I was fourteen, almost fifteen, when James and I had our first date.  After that we never dated anyone else.

I met James at the lake that summer when I went with my girlfriends to stay with Kate’s family in their rented cottage for a couple of weeks.  James’ family owned a place a few doors down from Kate’s and all the kids would hang out together.  We’d swim all day and in a big group we’d have campfires at night or go to the drive-in movie at Haywood Springs, the little town nearby.  Each carload of teenagers had a mom or dad driver.  They didn’t give us an inch of leeway to get into trouble in those days, and they didn’t allow any pairing off.  Kate’s mom was especially strict, and she made sure we girls knew she had her eye on us.  Being a no-nonsense, outspoken woman, she’d say,  “No one’s getting pregnant on my watch!”

I remember that Georgie was always trying to find a way to get off in the woods with Terry Metcalf, but I was too scared of Kate’s mom to try to sneak off with James.  Besides, it was all so new to me, this boy/girl thing, and I was content to be with James in the group and get to know him that way.

James was two years older than I was and he had just gotten his driver’s license.  We probably could have gone for a ride together in his dad’s Buick, but I think maybe James was uneasy about the whole thing, too, because he never even suggested it.  We were both happy the way things were, taking it slow.  We had two great weeks together with the group at the lake and then didn’t see each other until right before school started up again.

James’ family came back from the lake in late August and he came over to my house one afternoon.  We sat on the porch swing and talked for two hours while I babysat my little brothers and sisters.  When my parents came home, they met James and I could see they were sizing him up.  They seemed to approve of what they saw.  And why wouldn’t they?

James was polite and well spoken and it didn’t hurt that he was good-looking.  He was tall and muscular, but in a wiry way, like the cross county runner he was.  He seemed more mature and self-possessed than his years.  But the way his sandy hair sometimes flopped down onto his forehead made him a teenage boy again.  He’d push it back into place with a quick flick of his fingers and he’d be back to mature put-together James.  He was still doing the same thing forty years later, and it always made my heart melt.

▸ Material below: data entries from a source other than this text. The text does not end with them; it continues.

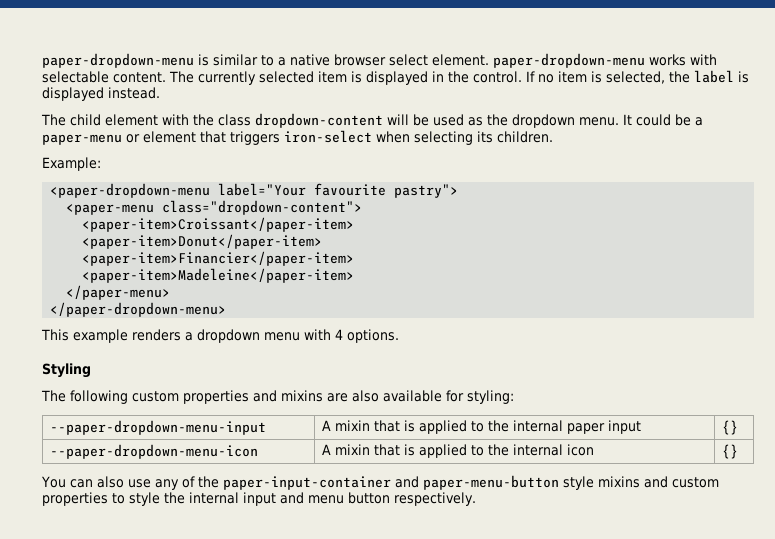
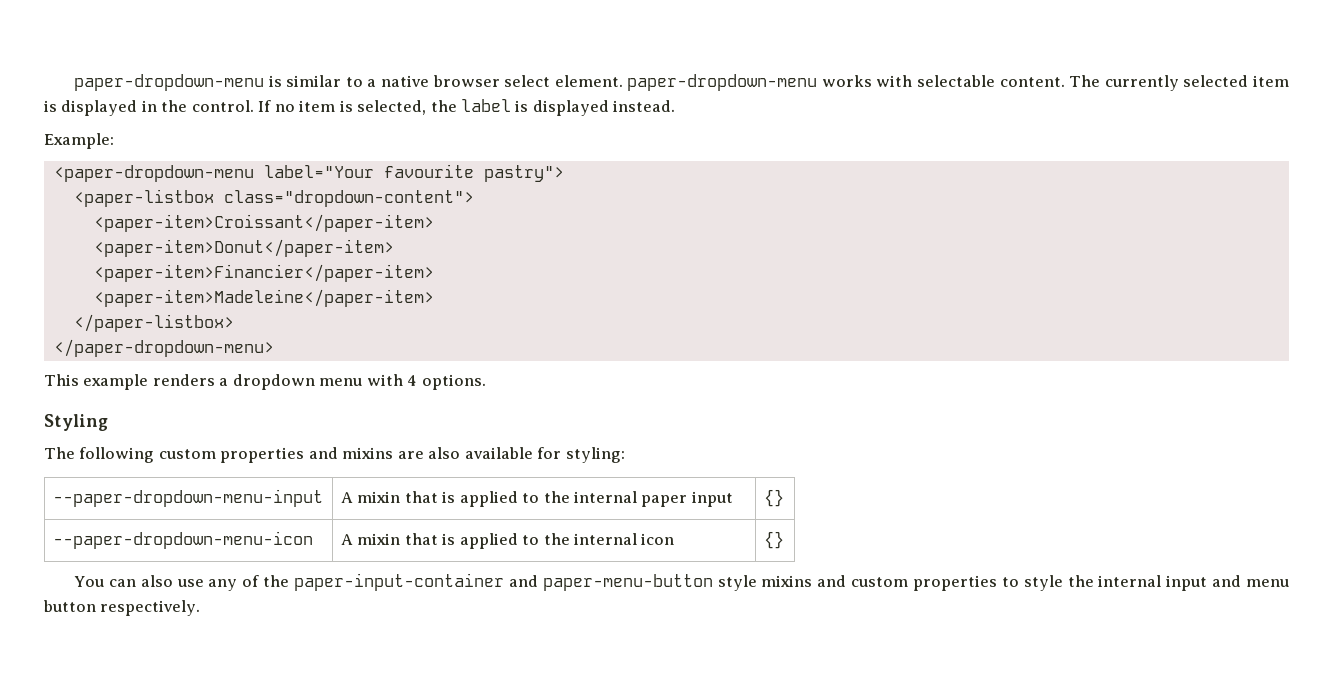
[41,113,703,128] [42,130,553,145] // The child element with the class dropdown-content will be used as the dropdown menu. It could be a paper-menu or element that triggers iron-select when selecting its children. -> (676, 106) none
[66,204,155,215] <paper-menu -> [73,189,214,207] <paper-listbox
[66,285,171,300] </paper-menu> -> [73,314,234,332] </paper-listbox>

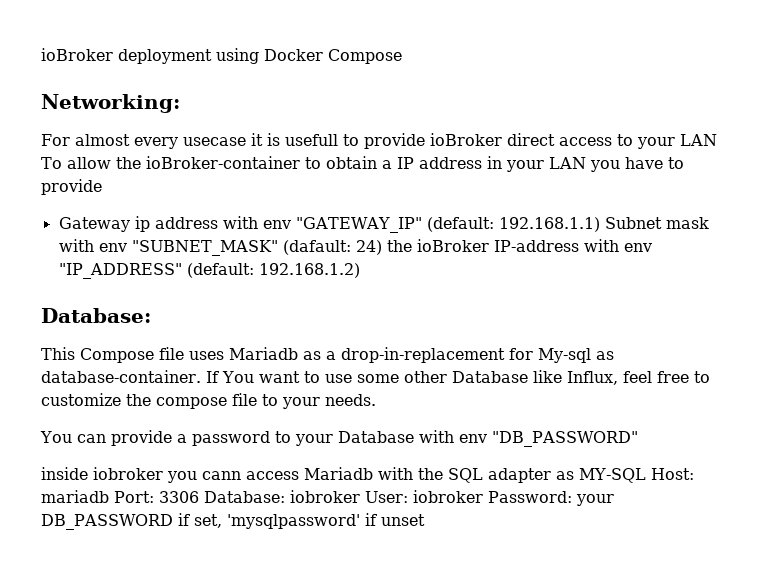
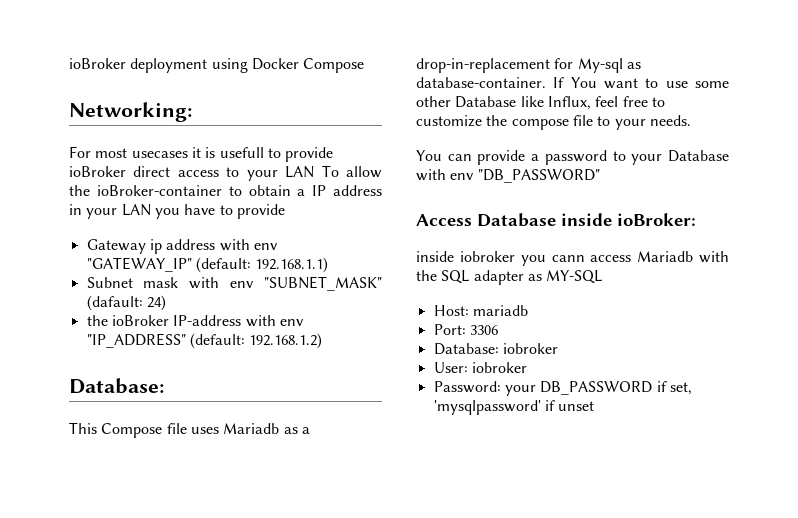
[74,134,246,149] almost every usecase -> [95,148,188,158] most usecases
(600, 224) none -> (329, 265) //
(382, 247) none -> (166, 303) //
(638, 439) none -> [416,213,696,227] // Access Database inside ioBroker:
(646, 475) none -> (603, 277) //
(109, 496) none -> (528, 310) //
(199, 497) none -> (498, 330) //
(360, 496) none -> (558, 348) //
(483, 496) none -> (527, 367) //

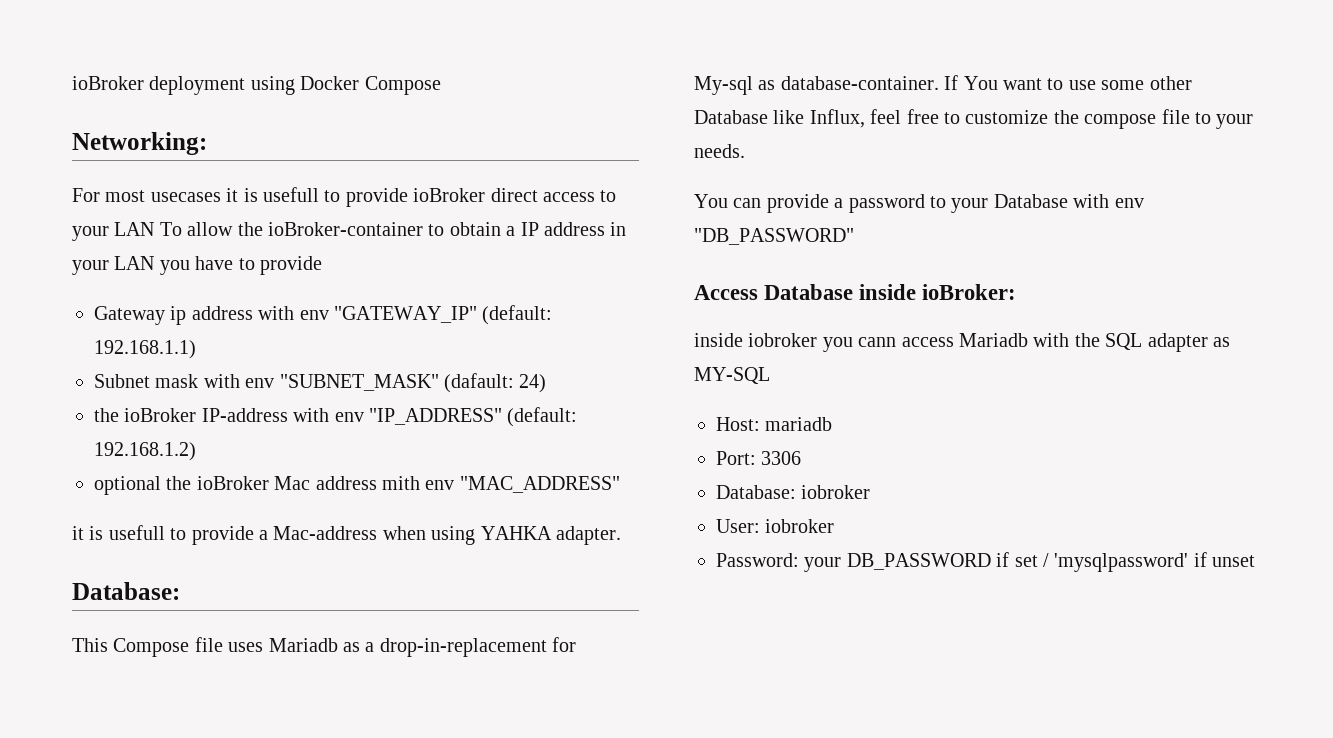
(323, 341) none -> [94,476,620,495] [72,525,621,545] // optional the ioBroker Mac address mith env "MAC_ADDRESS" // it is usefull to provide a Mac-address when using YAHKA adapter.
[669,382,692,395] set, -> [1014,553,1049,567] set /

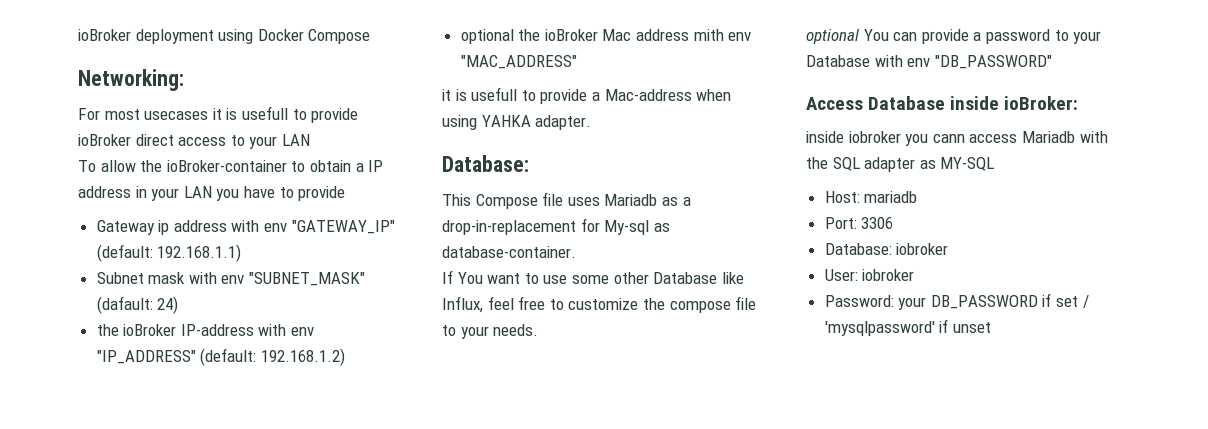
(155, 229) none -> (310, 140) //
(939, 83) none -> (576, 252) //
(745, 151) none -> [806,29,859,44] optional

We looked like a couple who belonged together right from the start, as if we’d both just come from Germany with our blond hair and blue eyes, straight noses and strong chins.  We could have been mistaken for brother and sister, like those old married couples that grow to look like each other after decades of marriage.  With James and me as teenagers it was like we’d already lived those years together and were already melding into one.

Louie insisted James and I had been together in a previous lifetime and that’s why we were so perfectly matched, why we clicked so quickly without any of the drama most teenage couples go through.  Maybe she’s right.  I do know there was an instant connection between us and once we met each other there was never anyone else for either of us.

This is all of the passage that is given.